__Work request__
Please give back each line below unchanged; none of the pictures should appear.

---- The data

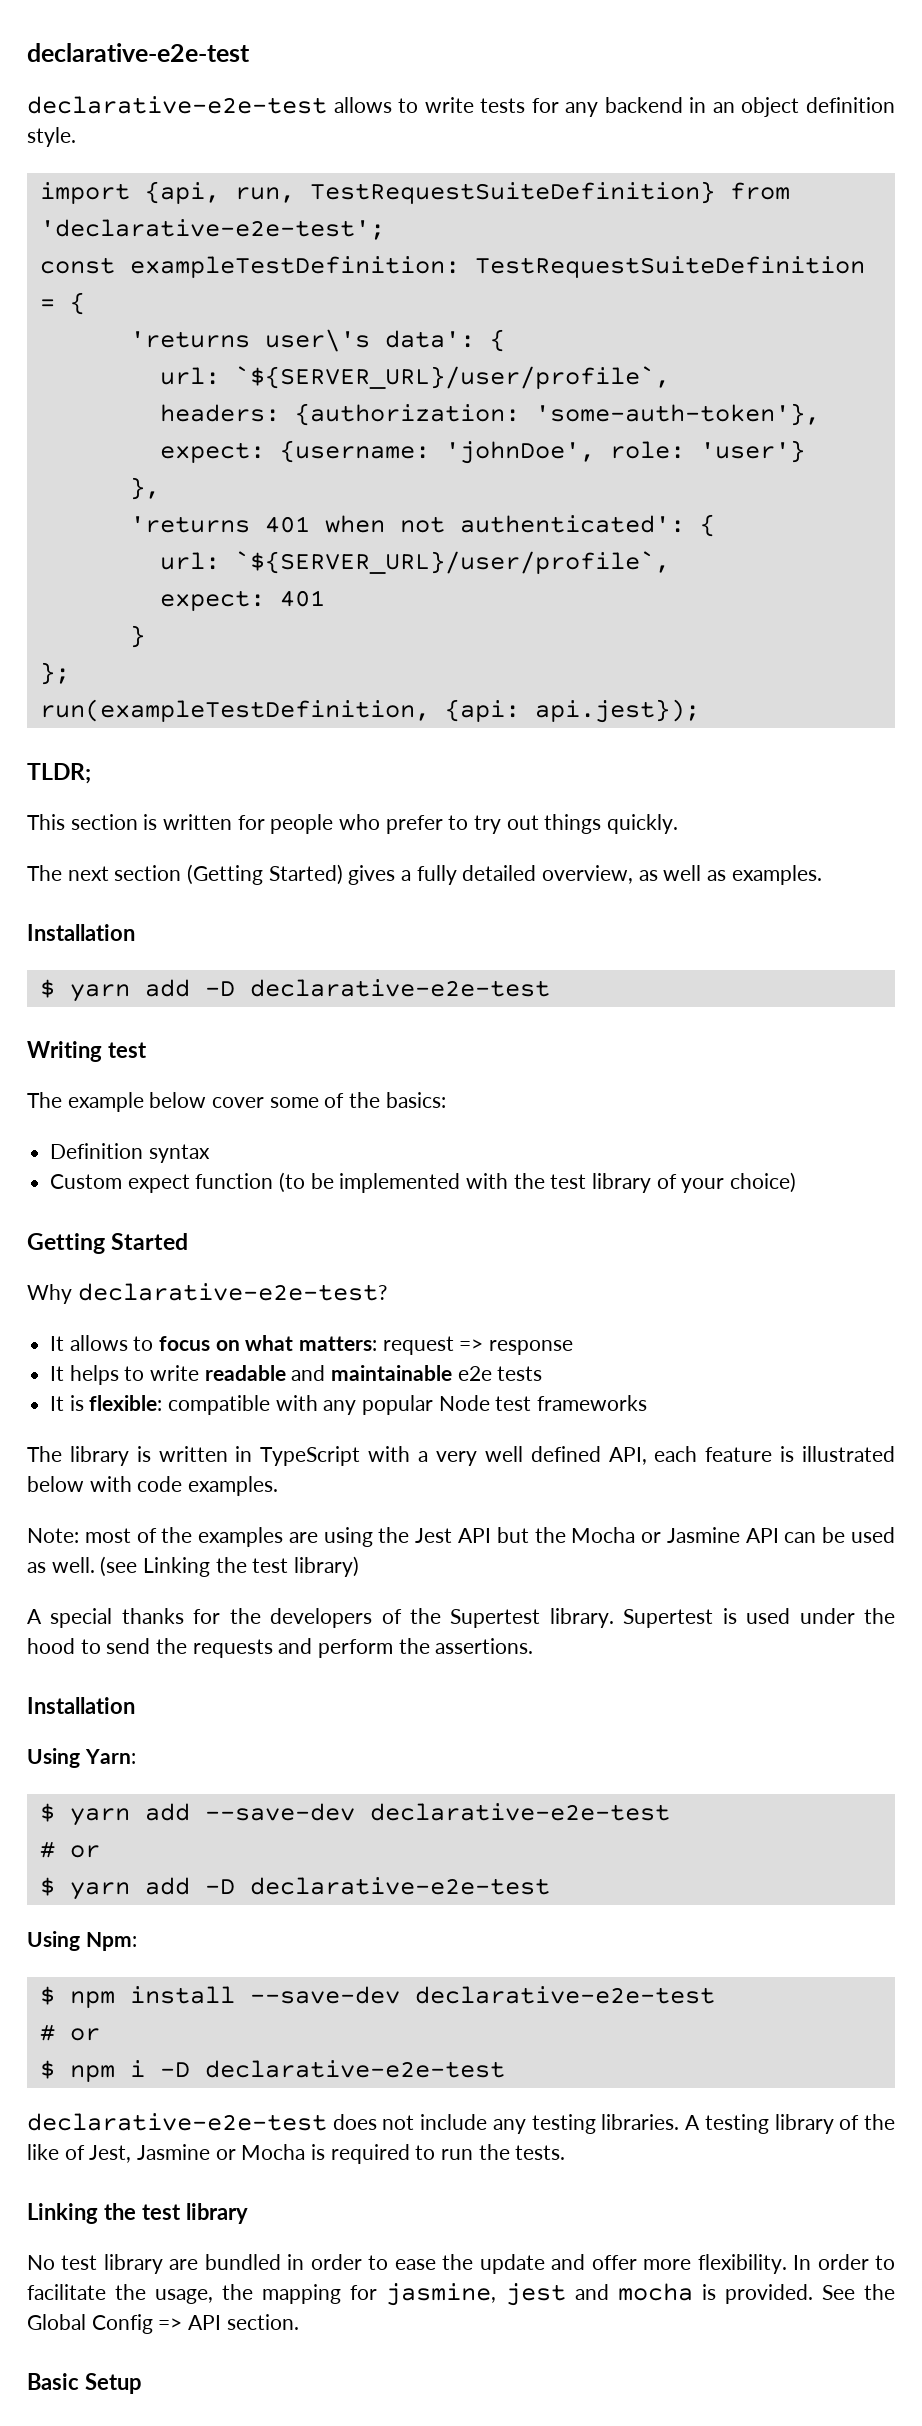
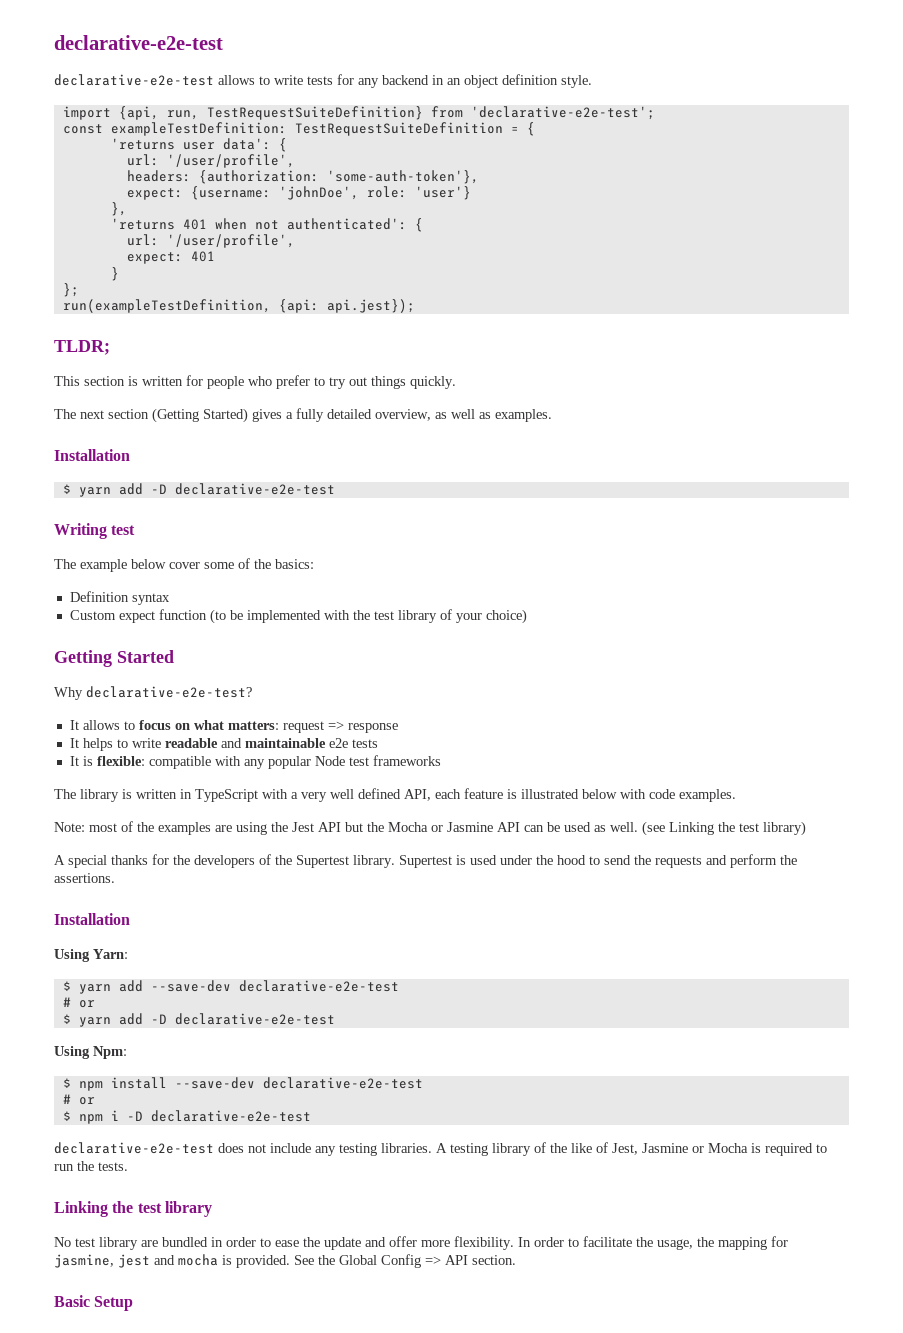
- 'returns user\'s data': {
- url: `${SERVER_URL}/user/profile`,
+ 'returns user data': {
+ url: '/user/profile',
  'returns 401 when not authenticated': {
- url: `${SERVER_URL}/user/profile`,
+ url: '/user/profile',

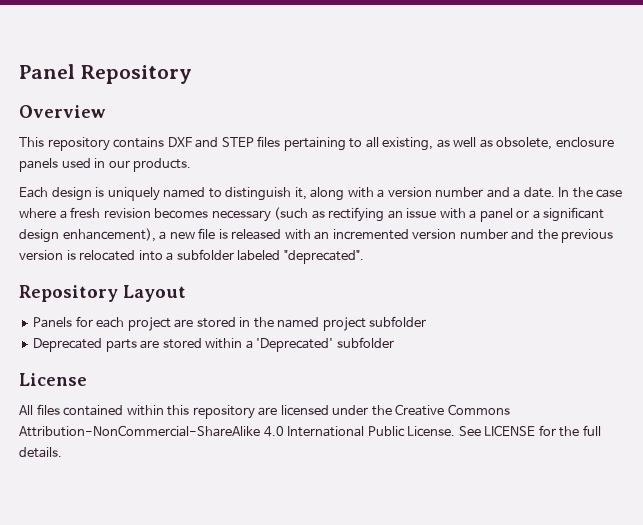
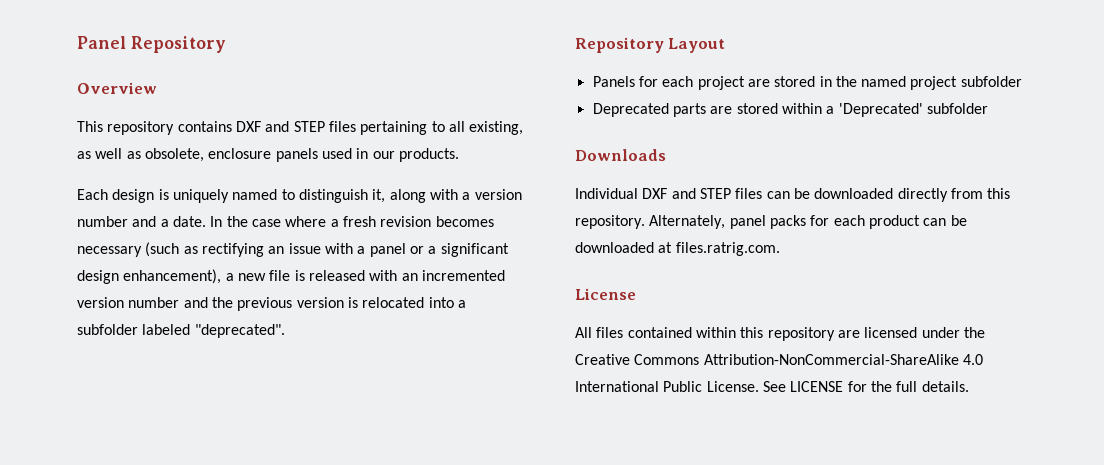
+ Downloads
+ Individual DXF and STEP files can be downloaded directly from this repository. Alternately, panel packs for each product can be downloaded at files.ratrig.com.

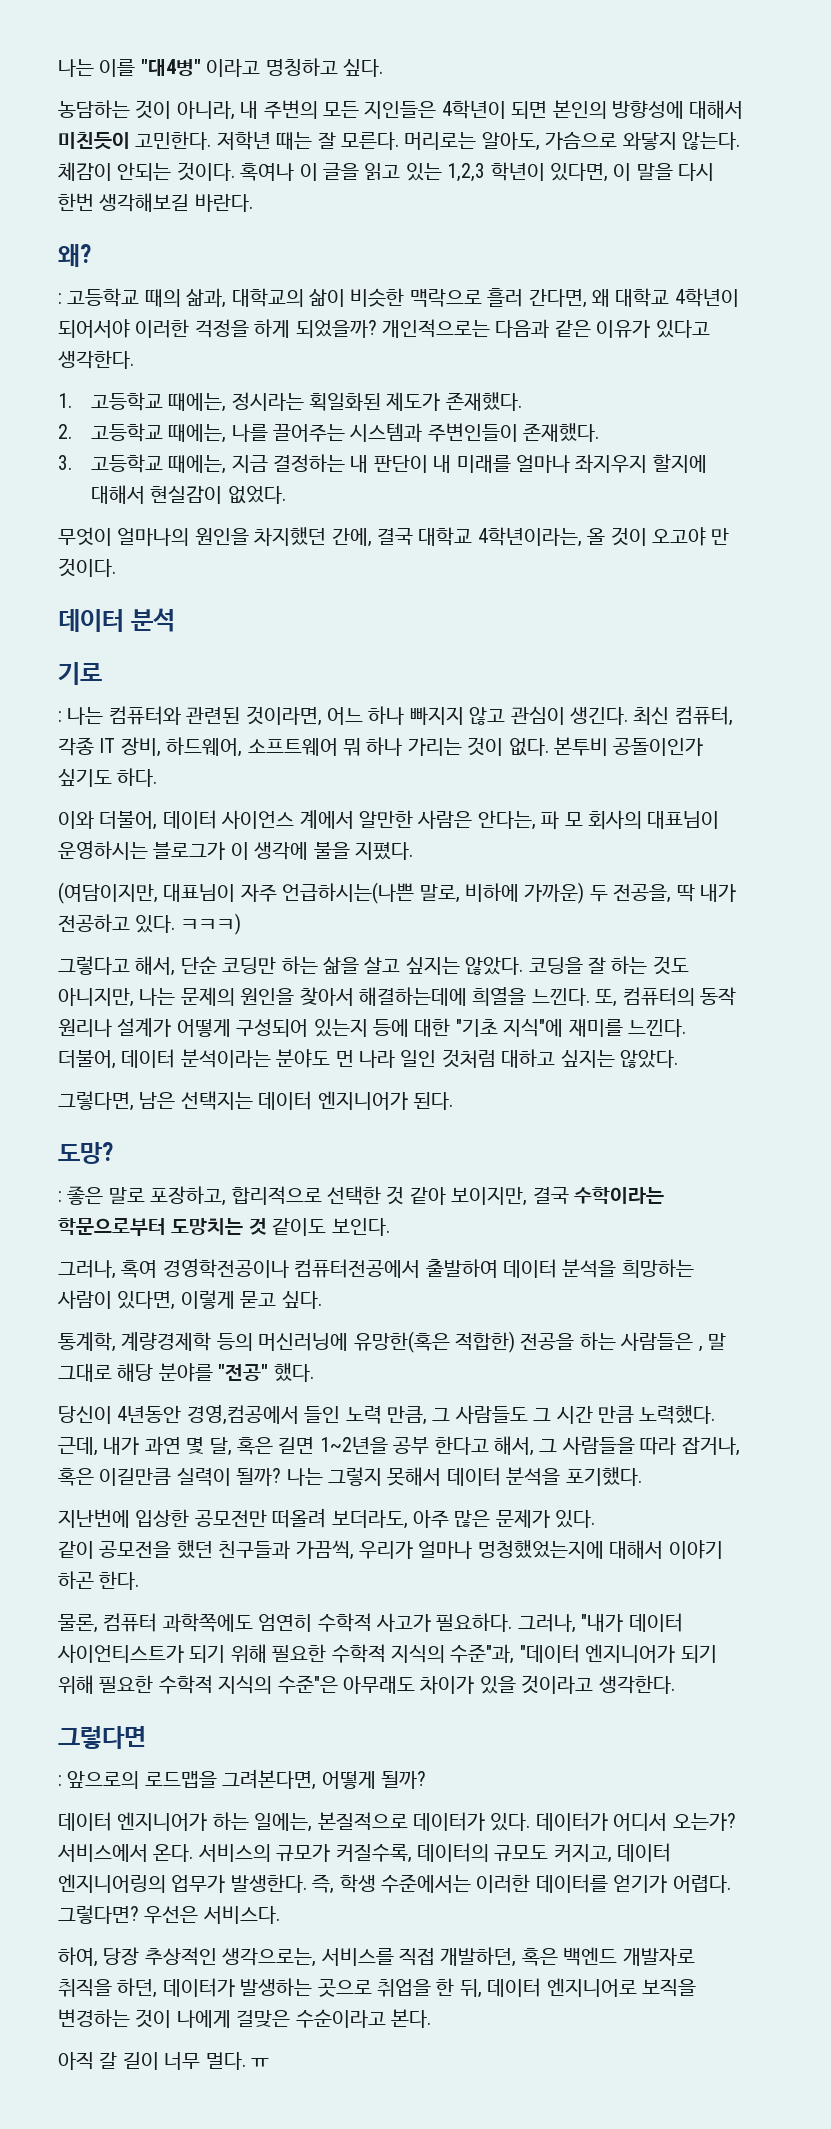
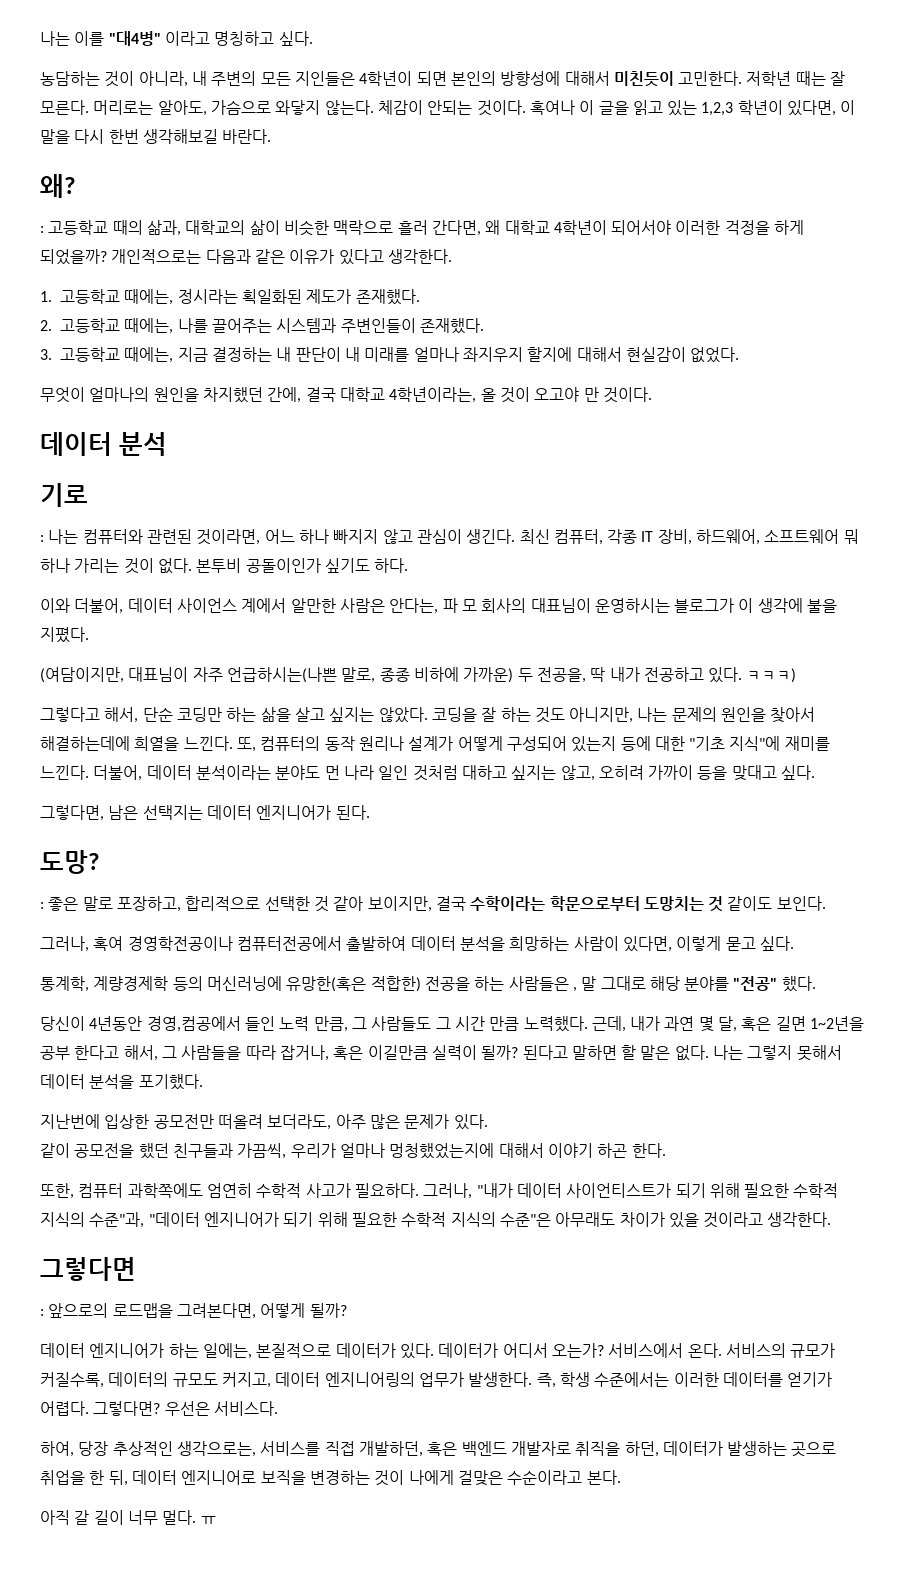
- (여담이지만, 대표님이 자주 언급하시는(나쁜 말로, 비하에 가까운) 두 전공을, 딱 내가 전공하고 있다.
+ (여담이지만, 대표님이 자주 언급하시는(나쁜 말로, 종종 비하에 가까운) 두 전공을, 딱 내가 전공하고 있다.
- 더불어, 데이터 분석이라는 분야도 먼 나라 일인 것처럼 대하고 싶지는 않았다.
+ 더불어, 데이터 분석이라는 분야도 먼 나라 일인 것처럼 대하고 싶지는 않고, 오히려 가까이 등을 맞대고 싶다.
+ 된다고 말하면 할 말은 없다.
- 물론, 컴퓨터 과학쪽에도 엄연히 수학적 사고가 필요하다.
+ 또한, 컴퓨터 과학쪽에도 엄연히 수학적 사고가 필요하다.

--------

__Task solution__
- 'returns user\'s data': {
- url: `${SERVER_URL}/user/profile`,
+ 'returns user data': {
+ url: '/user/profile',
  'returns 401 when not authenticated': {
- url: `${SERVER_URL}/user/profile`,
+ url: '/user/profile',

+ Downloads
+ Individual DXF and STEP files can be downloaded directly from this repository. Alternately, panel packs for each product can be downloaded at files.ratrig.com.

- (여담이지만, 대표님이 자주 언급하시는(나쁜 말로, 비하에 가까운) 두 전공을, 딱 내가 전공하고 있다.
+ (여담이지만, 대표님이 자주 언급하시는(나쁜 말로, 종종 비하에 가까운) 두 전공을, 딱 내가 전공하고 있다.
- 더불어, 데이터 분석이라는 분야도 먼 나라 일인 것처럼 대하고 싶지는 않았다.
+ 더불어, 데이터 분석이라는 분야도 먼 나라 일인 것처럼 대하고 싶지는 않고, 오히려 가까이 등을 맞대고 싶다.
+ 된다고 말하면 할 말은 없다.
- 물론, 컴퓨터 과학쪽에도 엄연히 수학적 사고가 필요하다.
+ 또한, 컴퓨터 과학쪽에도 엄연히 수학적 사고가 필요하다.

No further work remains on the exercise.